WORK INSTRUCTIONS —
In the records below, find the line that contains "[121,334,219,352] setting.py, ->" and the line that contains "(651, 633) none". Set down exactly those lines and every line between them, and nothing more.

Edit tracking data
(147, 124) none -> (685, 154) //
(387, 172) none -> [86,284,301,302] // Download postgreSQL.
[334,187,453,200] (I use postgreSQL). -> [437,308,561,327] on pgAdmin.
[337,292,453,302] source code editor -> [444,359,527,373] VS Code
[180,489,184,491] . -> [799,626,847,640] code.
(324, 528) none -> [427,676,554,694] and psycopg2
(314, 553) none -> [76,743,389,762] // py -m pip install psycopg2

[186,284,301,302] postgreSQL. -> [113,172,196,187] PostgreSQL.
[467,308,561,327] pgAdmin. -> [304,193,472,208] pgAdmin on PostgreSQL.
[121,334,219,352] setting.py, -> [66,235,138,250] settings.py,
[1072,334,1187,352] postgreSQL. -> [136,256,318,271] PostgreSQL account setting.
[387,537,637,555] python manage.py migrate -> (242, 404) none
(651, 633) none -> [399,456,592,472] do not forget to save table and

--

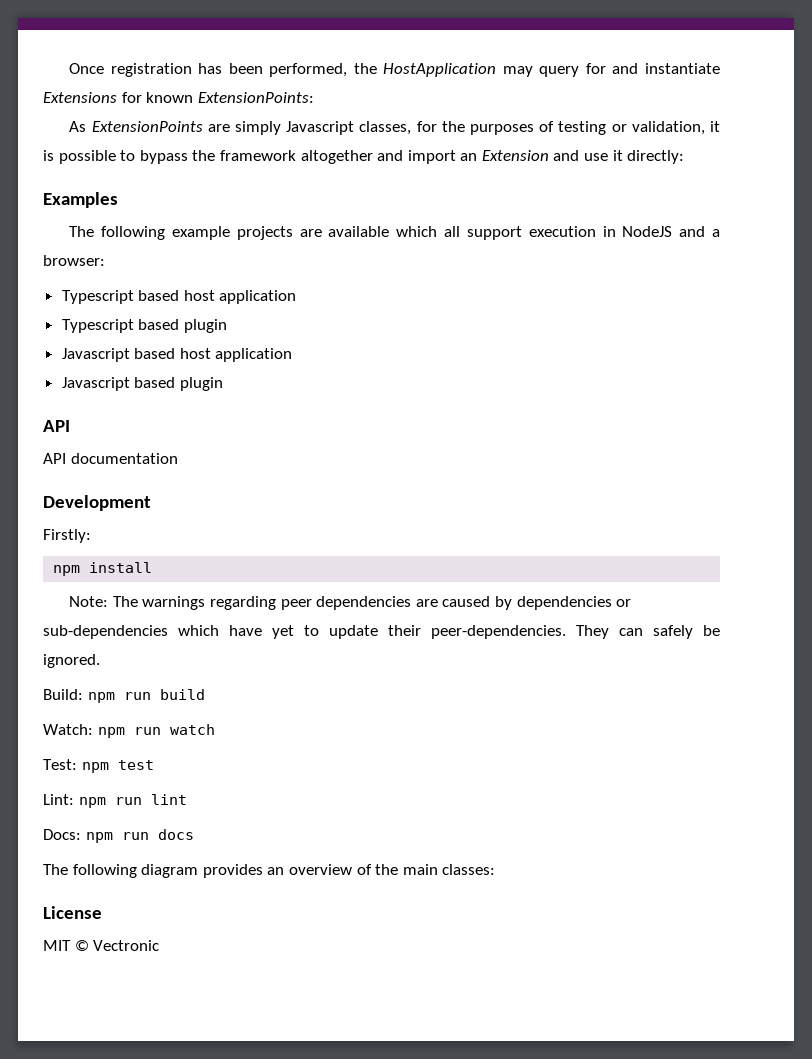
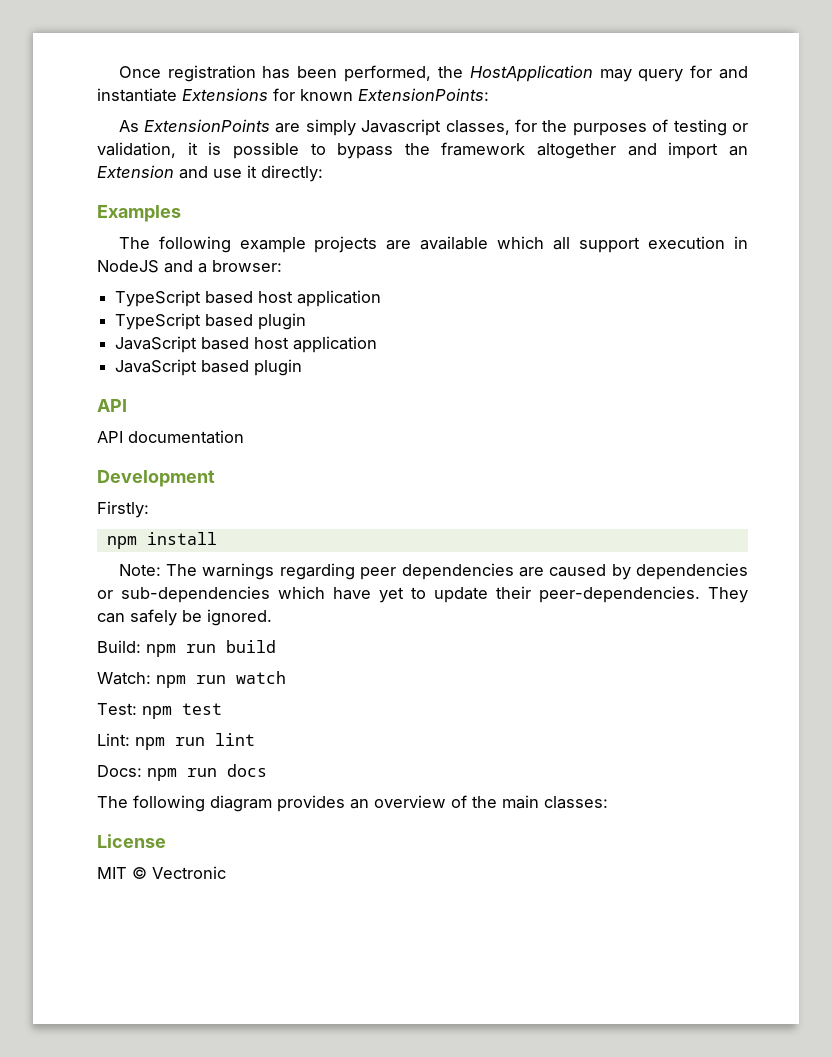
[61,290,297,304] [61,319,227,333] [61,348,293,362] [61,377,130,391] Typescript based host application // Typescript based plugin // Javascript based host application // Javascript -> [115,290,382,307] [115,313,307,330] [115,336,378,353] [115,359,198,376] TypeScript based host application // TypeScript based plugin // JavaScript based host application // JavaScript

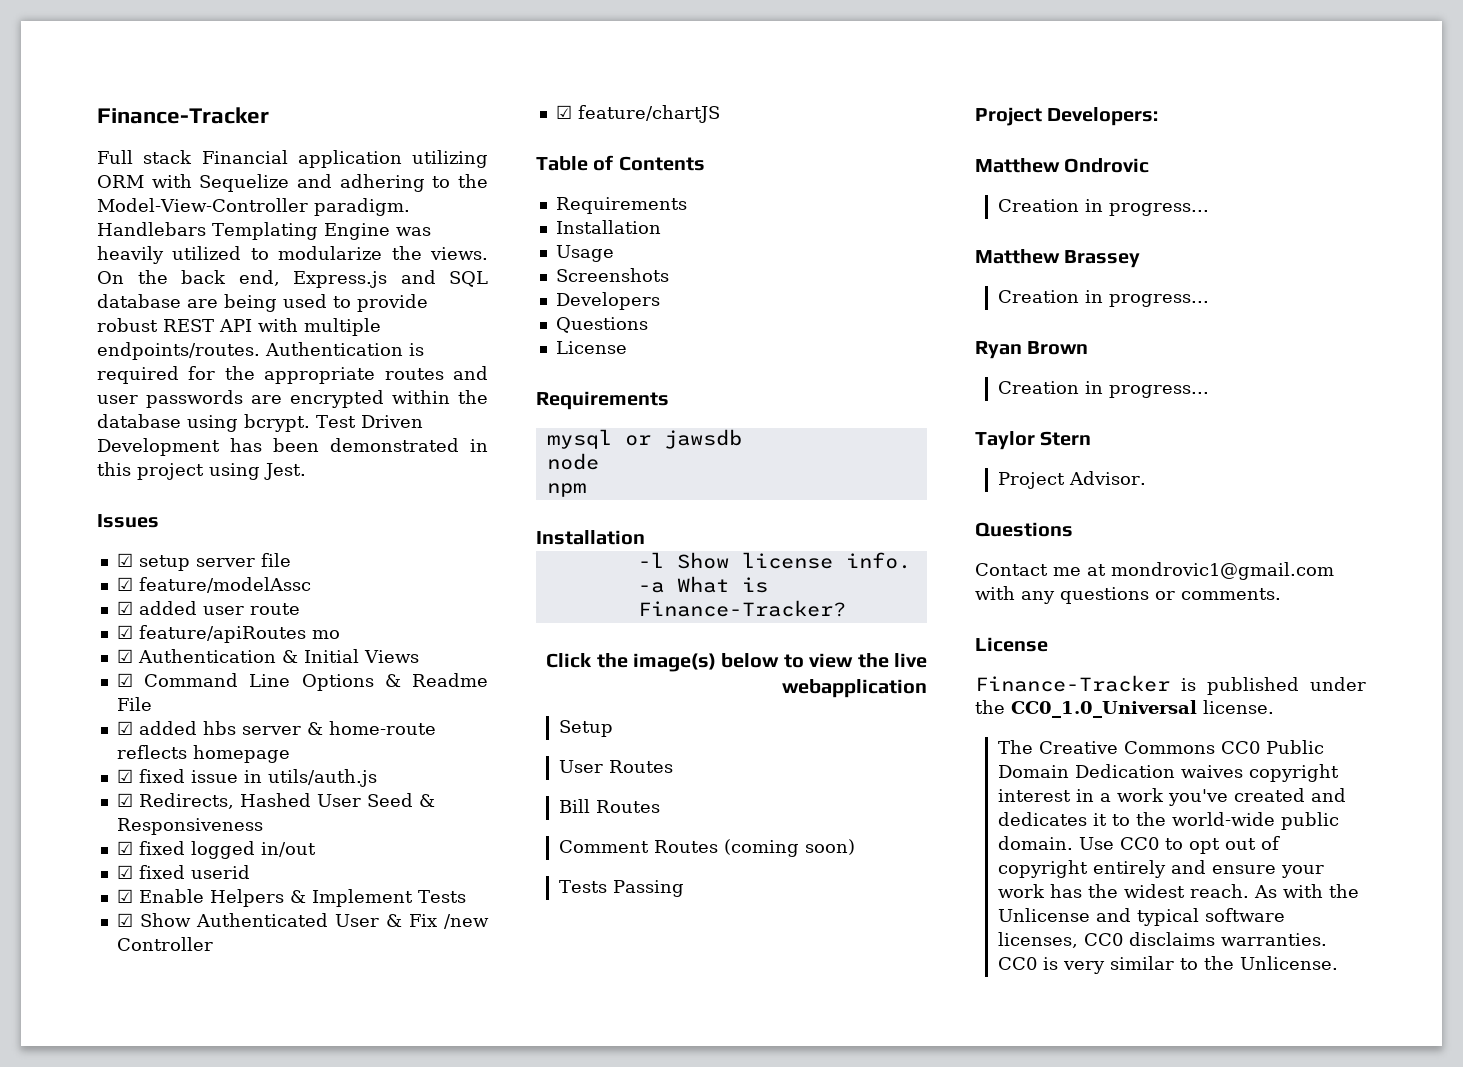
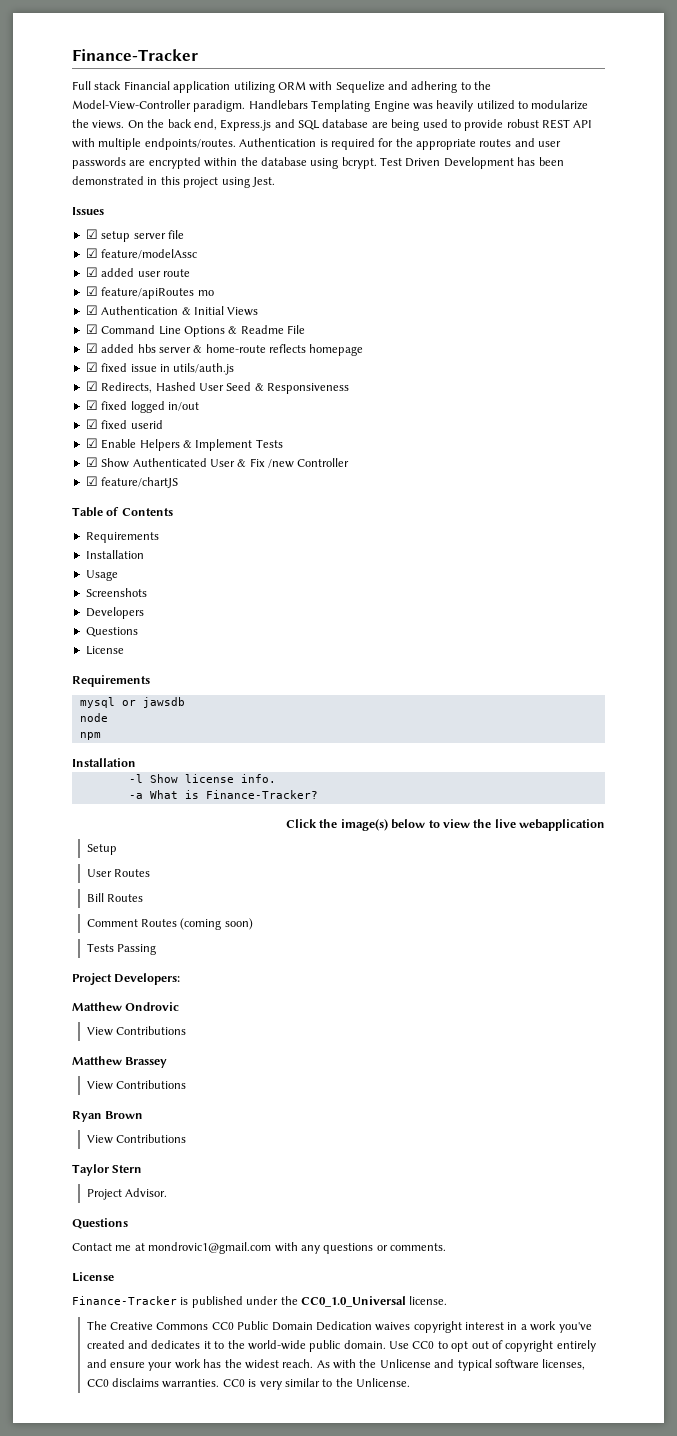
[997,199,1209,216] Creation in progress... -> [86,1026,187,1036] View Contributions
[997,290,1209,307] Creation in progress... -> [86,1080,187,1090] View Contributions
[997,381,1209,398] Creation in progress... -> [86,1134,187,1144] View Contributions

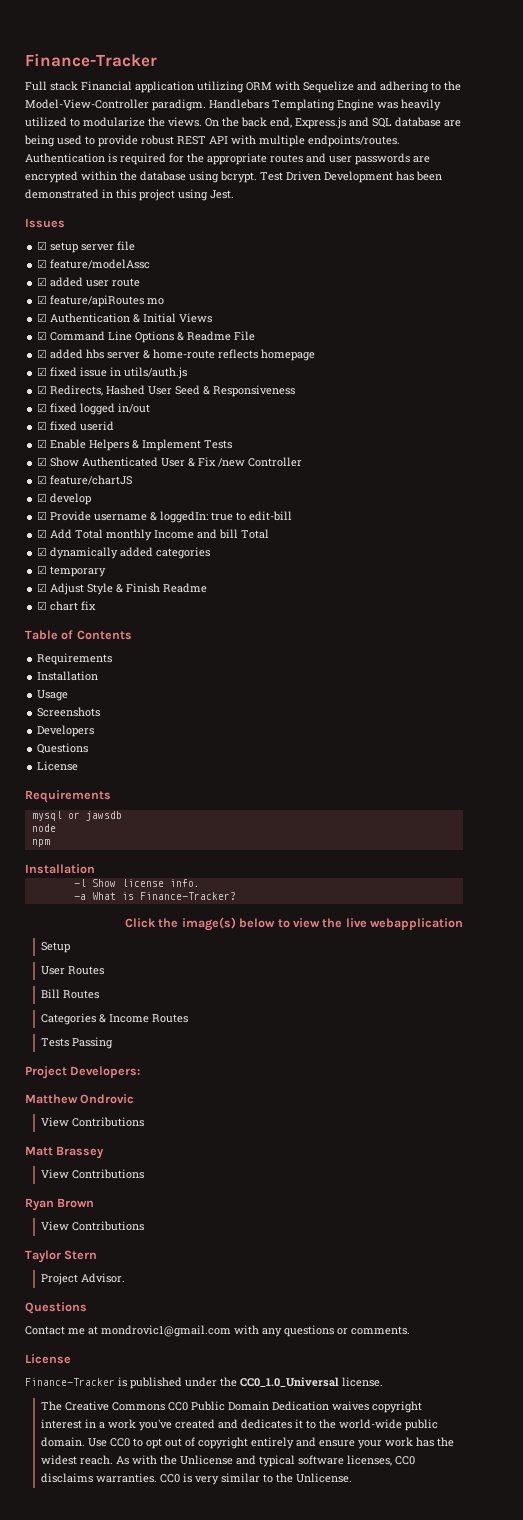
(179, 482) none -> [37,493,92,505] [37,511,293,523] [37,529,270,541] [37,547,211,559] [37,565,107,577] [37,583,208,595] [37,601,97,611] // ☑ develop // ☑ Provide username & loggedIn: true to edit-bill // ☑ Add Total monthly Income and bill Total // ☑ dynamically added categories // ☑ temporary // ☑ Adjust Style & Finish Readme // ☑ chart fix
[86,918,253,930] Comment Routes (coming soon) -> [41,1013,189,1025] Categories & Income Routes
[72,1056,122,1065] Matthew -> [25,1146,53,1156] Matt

RESULT FOR THIS TASK —
[121,334,219,352] setting.py, -> [66,235,138,250] settings.py,
[1072,334,1187,352] postgreSQL. -> [136,256,318,271] PostgreSQL account setting.
[387,537,637,555] python manage.py migrate -> (242, 404) none
(651, 633) none -> [399,456,592,472] do not forget to save table and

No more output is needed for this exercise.